The Junction City campus opened six years ago and has never been fully budgeted until this year, when the Oregon legislature allocated $31 million in its 2021-23 budget for the opening of two additional units. The first 24-bed unit, which opened Monday, Nov. 15, will cost approximately $15 million per biennium to operate. The second, 24-bed unit is being planned for an early 2022 opening, pending adequate staffing.

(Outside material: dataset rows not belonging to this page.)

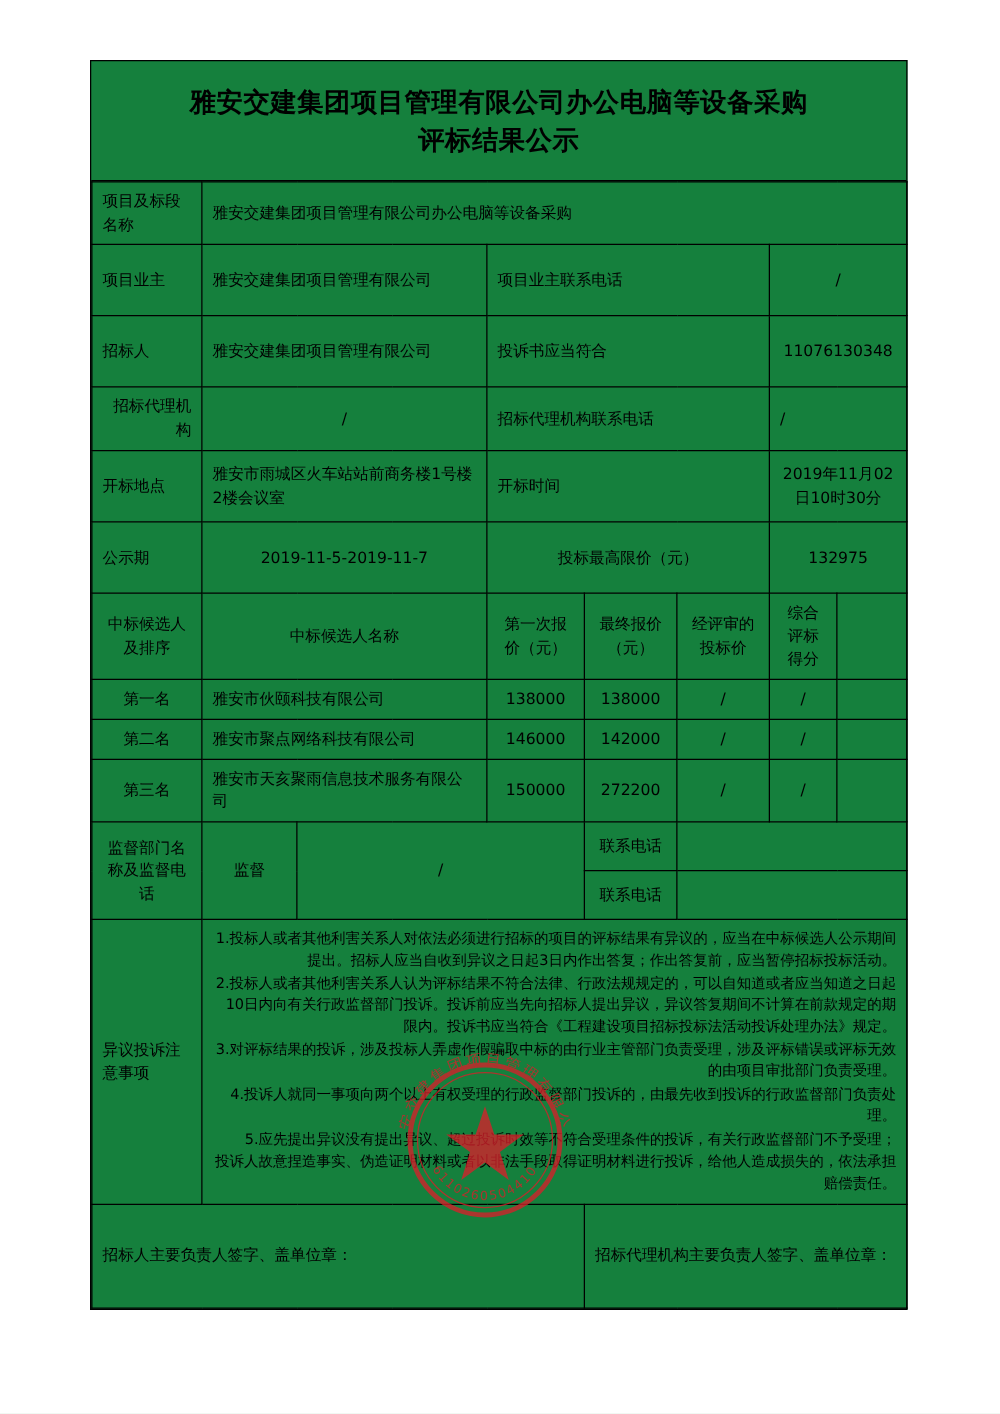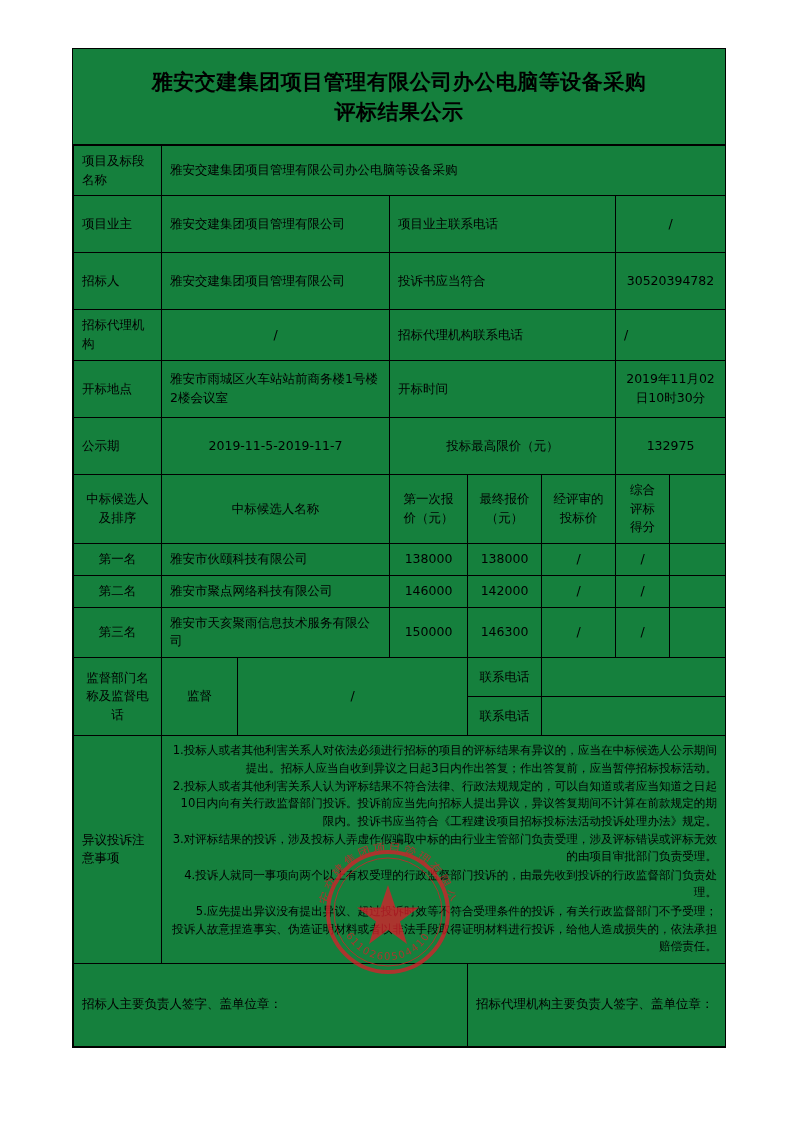"30520394782" td.c { text: 30520394782 -> 11076130348 }
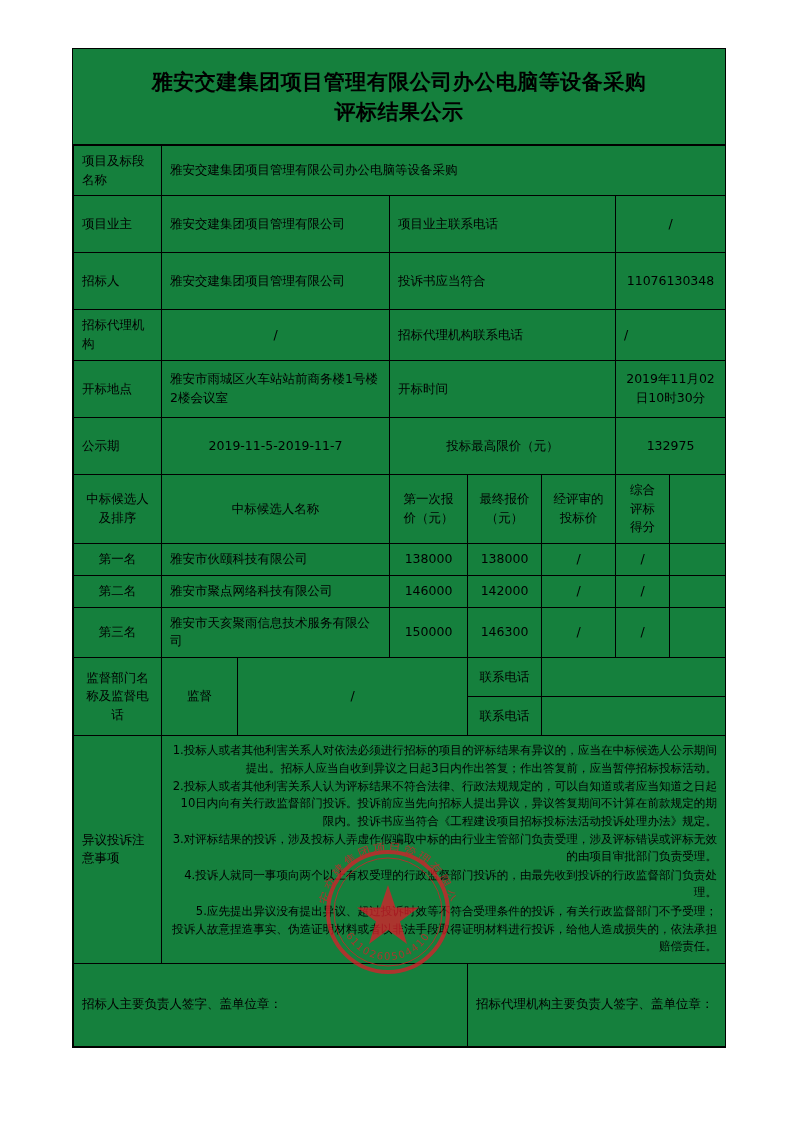"招标代理机构" .row-h1 { text-align: none -> right }
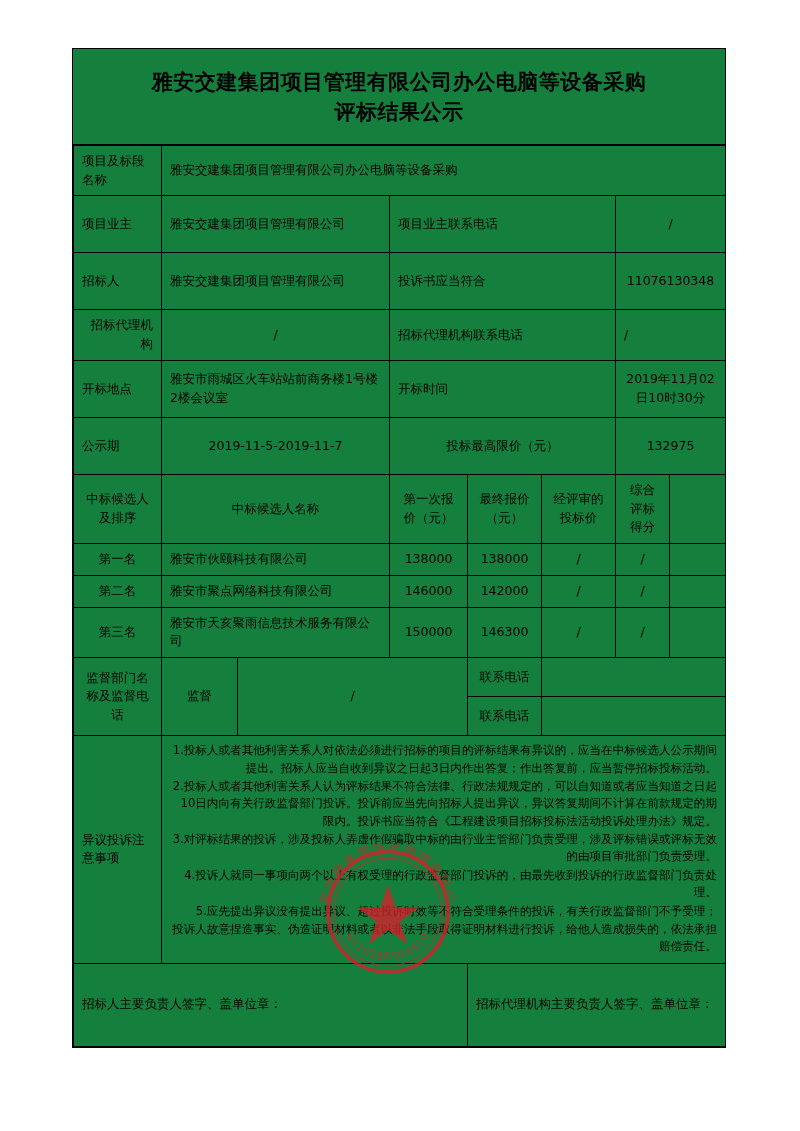"146300" td.c { text: 146300 -> 272200 }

The $31M budget includes an additional 110 positions: 51 to staff each unit and eight additional staff for administrative and operational support. Staffing for the new unit is composed of new hires, some agency nurses, existing staff who transferred into the new positions or temporary staff, who will remain until their positions are filled permanently. Open positions are posted on the Oregon State Hospital jobs page.

“We’re grateful for the legislature’s support to help us increase capacity,” said Oregon State Hospital superintendent Dolly Matteucci. “The additional beds in Junction City will ease some of the pressure on the hospital and make available much-needed bed space on the Salem campus for people under GEI and Aid and Assist orders.”

The legislature also gave Oregon Health Authority funds to allocate to counties for additional resources and beds in the community for people under Aid and Assist orders who don’t need hospital-level care. When those community beds become available, “more people will get the right care, in the right place, at the right time,” said Matteucci.